给定BST,找到从root开始的所有节点序列,它们基本上会提供相同的二叉搜索树。
给出一个bst,比如说
3
/ \
1 5
答案应该是3,1,5和3,5,1。
另一个例子
5
/ \
4 7
/ / \
1 6 10
输出将是
5,4,1,7,6,10
5,4,7,6,10,1
5,7,6,10,4,1
等
此处的不变量是父母的索引必须始终小于其子项。我很难实现它。
答案 0 :(得分:14)
我假设你想要一个生成相同BST的所有序列的列表
在这个答案中,我们将使用分而治之。
我们将创建一个函数findAllSequences(Node *ptr),它将节点指针作为输入,并返回所有不同的序列,这些序列将生成从ptr挂起的子树。此函数将返回int of Vector of Vector,即vector<vector<int>>包含所有序列。
用于生成序列的主要想法是 root必须在其所有子项之前。
算法:
基础案例1:
如果ptr为NULL,则返回一个空序列的向量。
if (ptr == NULL) {
vector<int> seq;
vector<vector<int> > v;
v.push_back(seq);
return v;
}
基础案例2:
如果ptr是leaf node,则返回包含单个序列的向量。它的琐碎是这个序列只包含一个元素,即该节点的值。
if (ptr -> left == NULL && ptr -> right == NULL) {
vector<int> seq;
seq.push_back(ptr -> val);
vector<vector<int> > v;
v.push_back(seq);
return v;
}
分割部分(这部分非常简单。)
我们假设我们有一个可以解决这个问题的函数,因此我们为左子树和右子树解决它。
vector<vector<int> > leftSeq = findAllSeq(ptr -> left);
vector<vector<int> > rightSeq = findAllSeq(ptr -> right);
合并两个解决方案。(关键在于此步骤。)
到目前为止,我们有两套不同的序列:
i. leftSeq - all sequences in this set will generate left subtree.

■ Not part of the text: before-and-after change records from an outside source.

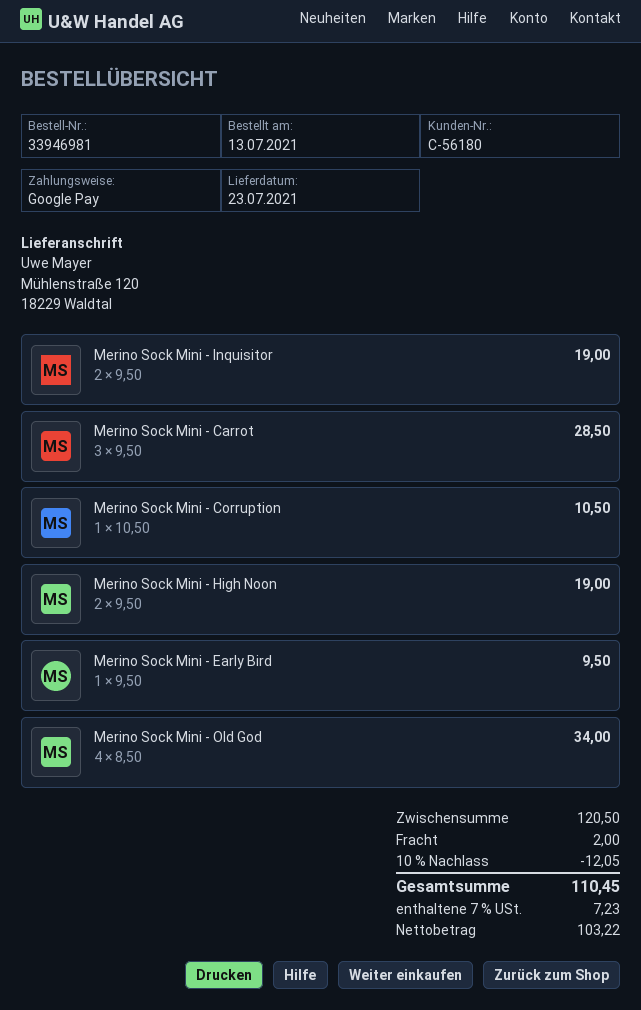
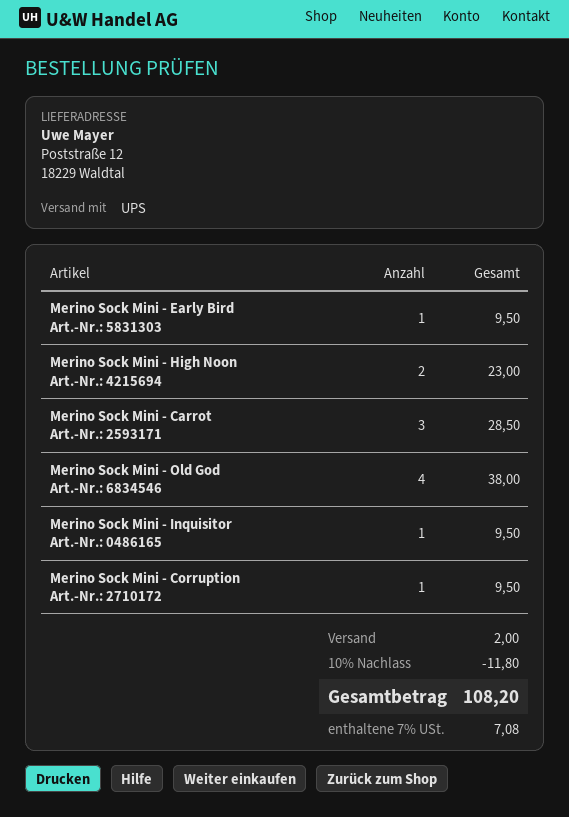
ship to: Mühlenstraße 120, 18229 Waldtal -> Poststraße 12, 18229 Waldtal
Merino Sock Mini - Inquisitor: 2 for 19.00 -> 1 for 9.50
Merino Sock Mini - Corruption: 1 for 10.50 -> 1 for 9.50
Merino Sock Mini - High Noon: 2 for 19.00 -> 2 for 23.00
Merino Sock Mini - Old God: 4 for 34.00 -> 4 for 38.00
discount: 10% = 12.05 -> 10% = 11.80
tax: 7% = 7.23 -> 7% = 7.08
total: 110.45 -> 108.20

ii. rightSeq - all sequences in this set will generate right subtree.
现在左子树中的每个序列都可以与右子树的每个序列合并。在合并时,我们应该注意保留元素的相对顺序。同样在每个合并序列中,我们将在开头添加当前节点的值,因为 root必须在所有子节点之前。
合并的伪代码
vector<vector<int> > results
for all sequences L in leftSeq
for all sequences R in rightSeq
create a vector flags with l.size() 0's and R.size() 1's
for all permutations of flag
generate the corresponding merged sequence.
append the current node's value in beginning
add this sequence to the results.
return results.
解释:让我们从集L(of size n)中取一个序列,说出leftSeq,然后从集合R(of size m)中取一个序列,说rightSeq 。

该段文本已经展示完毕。